Carta Aberta à Sra. Ministra da Saúde Ana Paula Martins, ao Sr. Presidente do Conselho de Administração da ULS de Braga, Dr. Américo Afonso, e à Sra. Diretora Clínica Paula Felgueiras
Exmos. Senhores,
O nosso calvário na Urgência do Hospital de Braga começou às 12h43 do dia 12 de julho, após o devido encaminhamento pelo serviço SNS24 — como manda o protocolo, com triagem prioritária e “melhor encaminhamento”. Pois bem, liguem e confirmem se assim o é.

Desde a chegada até à primeira abordagem passaram-se cerca de três horas. Três horas para um atendimento dito prioritário. Fomos então recebidos por um médico que não falava português e, visivelmente, não tinha qualquer acesso ao histórico clínico do paciente. “O sistema é novo”, dizia. Pois é — novo, mas disfuncional. Um sistema hospitalar onde os médicos não conseguem ver o histórico dos doentes é um atentado à dignidade e à segurança clínica dos utentes.

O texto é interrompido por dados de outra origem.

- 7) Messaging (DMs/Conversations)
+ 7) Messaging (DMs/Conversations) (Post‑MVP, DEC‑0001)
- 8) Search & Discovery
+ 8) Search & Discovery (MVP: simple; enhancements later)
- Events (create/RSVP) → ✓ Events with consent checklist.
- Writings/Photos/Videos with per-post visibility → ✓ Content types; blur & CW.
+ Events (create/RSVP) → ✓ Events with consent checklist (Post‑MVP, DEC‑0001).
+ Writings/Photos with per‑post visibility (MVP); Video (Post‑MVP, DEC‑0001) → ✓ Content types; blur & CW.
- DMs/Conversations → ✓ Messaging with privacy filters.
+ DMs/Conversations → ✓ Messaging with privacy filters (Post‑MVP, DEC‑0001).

Durante horas fomos empurrados de exame em exame, sem qualquer tipo de acompanhamento digno desse nome. Ninguém para prestar higiene básica ao paciente, poucos profissionais claramente sobrecarregados, e uma organização que roça o caos humanitário.
A sala de espera era um cenário indigno: pessoas a gemer, a vomitar, deitadas no chão. Um ambiente degradante que não se coaduna com um hospital que se pretende de referência. Vi tudo isto com os meus próprios olhos.

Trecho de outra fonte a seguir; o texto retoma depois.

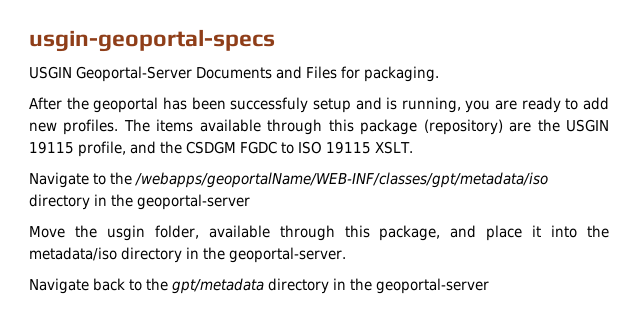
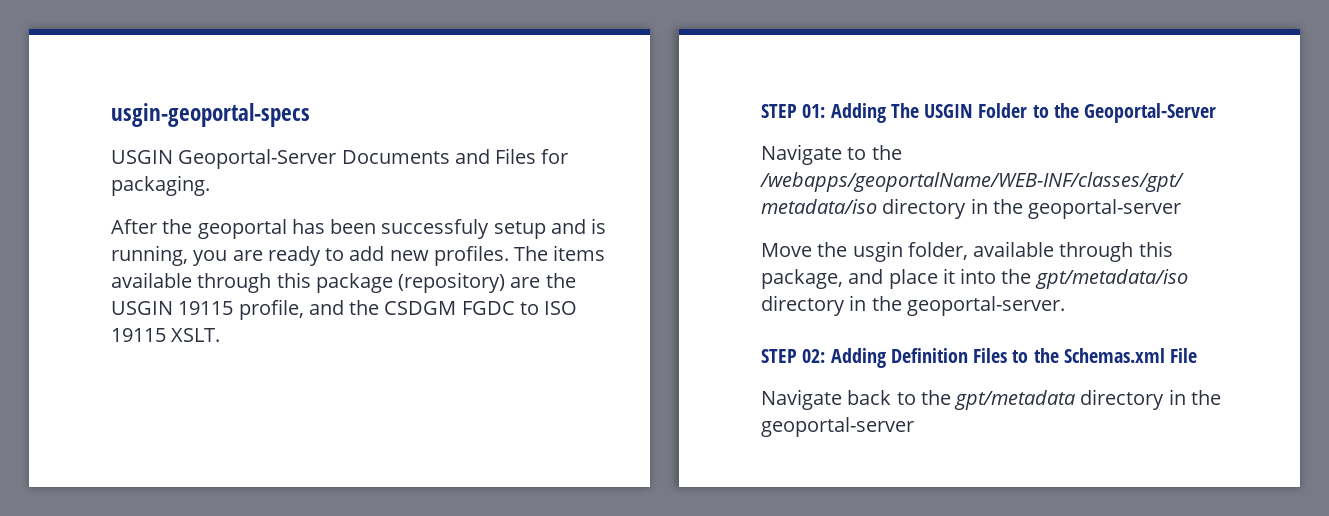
+ STEP 01: Adding The USGIN Folder to the Geoportal-Server
- Move the usgin folder, available through this package, and place it into the metadata/iso directory in the geoportal-server.
+ Move the usgin folder, available through this package, and place it into the gpt/metadata/iso directory in the geoportal-server.
+ STEP 02: Adding Definition Files to the Schemas.xml File

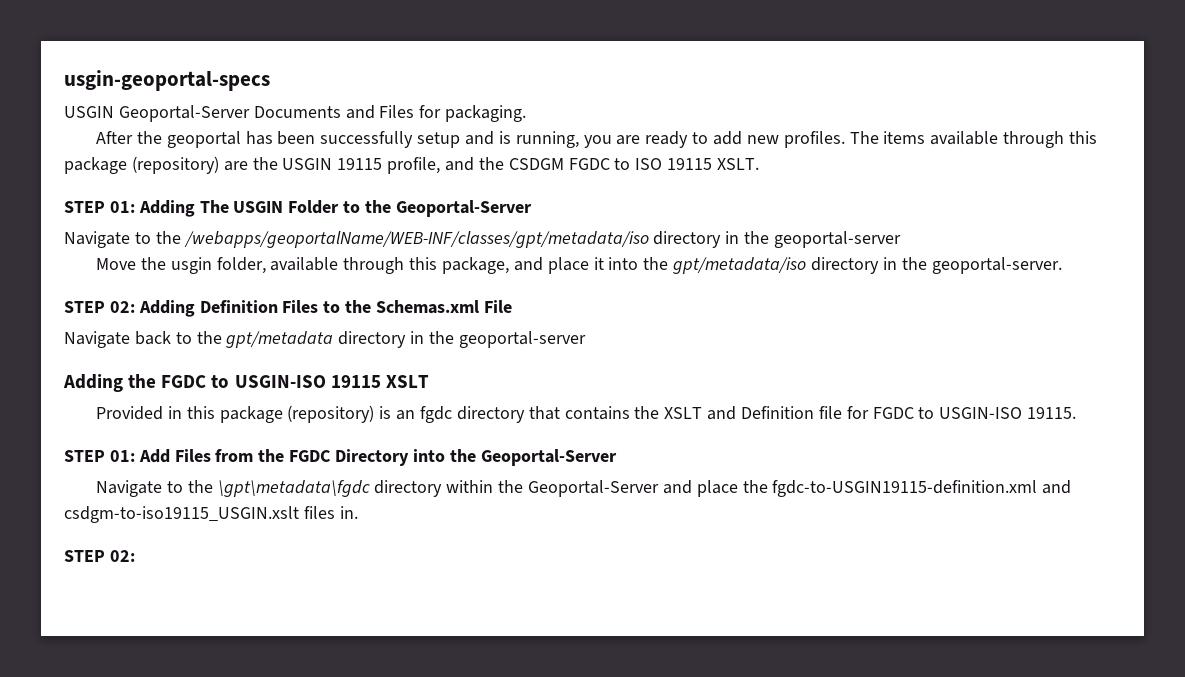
- After the geoportal has been successfuly setup and is running, you are ready to add new profiles.
+ After the geoportal has been successfully setup and is running, you are ready to add new profiles.
+ Adding the FGDC to USGIN-ISO 19115 XSLT
+ Provided in this package (repository) is an fgdc directory that contains the XSLT and Definition file for FGDC to USGIN-ISO 19115.
+ STEP 01: Add Files from the FGDC Directory into the Geoportal-Server
+ Navigate to the \gpt\metadata\fgdc directory within the Geoportal-Server and place the fgdc-to-USGIN19115-definition.xml and csdgm-to-iso19115_USGIN.xslt files in.
+ STEP 02:

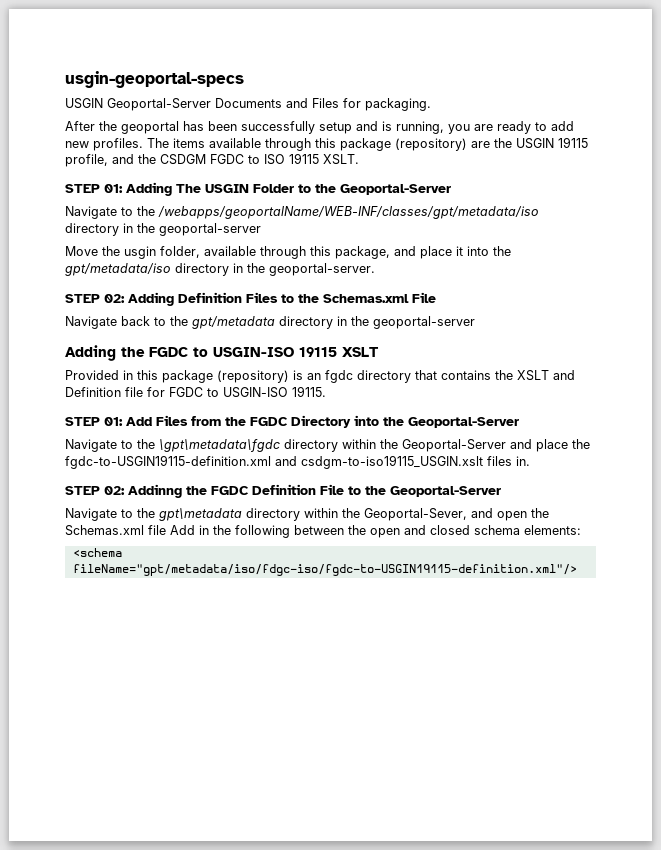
  Navigate to the \gpt\metadata\fgdc directory within the Geoportal-Server and place the fgdc-to-USGIN19115-definition.xml and csdgm-to-iso19115_USGIN.xslt files in.
- STEP 02:
+ STEP 02: Addinng the FGDC Definition File to the Geoportal-Server
+ Navigate to the gpt\metadata directory within the Geoportal-Sever, and open the Schemas.xml file Add in the following between the open and closed schema elements:
+ <schema fileName="gpt/metadata/iso/fdgc-iso/fgdc-to-USGIN19115-definition.xml"/>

Todos recebiam uma pulseira amarela — teoricamente, triagem de prioridade moderada, com tempo médio de espera de 60 minutos. No nosso caso, foram 3 horas para o primeiro médico… e 10 horas angustiantes até termos algum tipo de resposta clínica.
Enquanto isso, o desespero e a frustração iam aumentando: sem informação, sem apoio, sem respeito. As auxiliares esforçavam-se por chamar os doentes e auxiliar na medida do possível , as enfermeiras davam o que podiam, mas os médicos — essa “casta à parte” — não dirigiam uma palavra aos familiares.
À meia-noite, o médico que acompanhava o caso saiu — sem que fosse transmitida qualquer informação sobre quem assumiria o doente a seguir. Ninguém sabia quem era o novo médico. O sistema (sempre o maldito sistema) não deixava sequer consultar os nomes dos profissionais de serviço. Andei literalmente de porta em porta, a perguntar quem estava com o processo.
Às 1h35 da manhã, lá encontrei o novo médico. Disse-me com indiferença: “Entrei agora, ainda não vi o caso do seu familiar, tem que aguardar.” E aguardei até às 3h da manhã. Depois de 13 horas sem respostas, desisti e vim para casa.
Só às 9h da manhã do dia seguinte fomos contactados por telefone. Afinal, o paciente tinha uma infeção e tinha de ficar internado. O primeiro diagnóstico clínico surgiu 21 horas depois da chegada ao hospital.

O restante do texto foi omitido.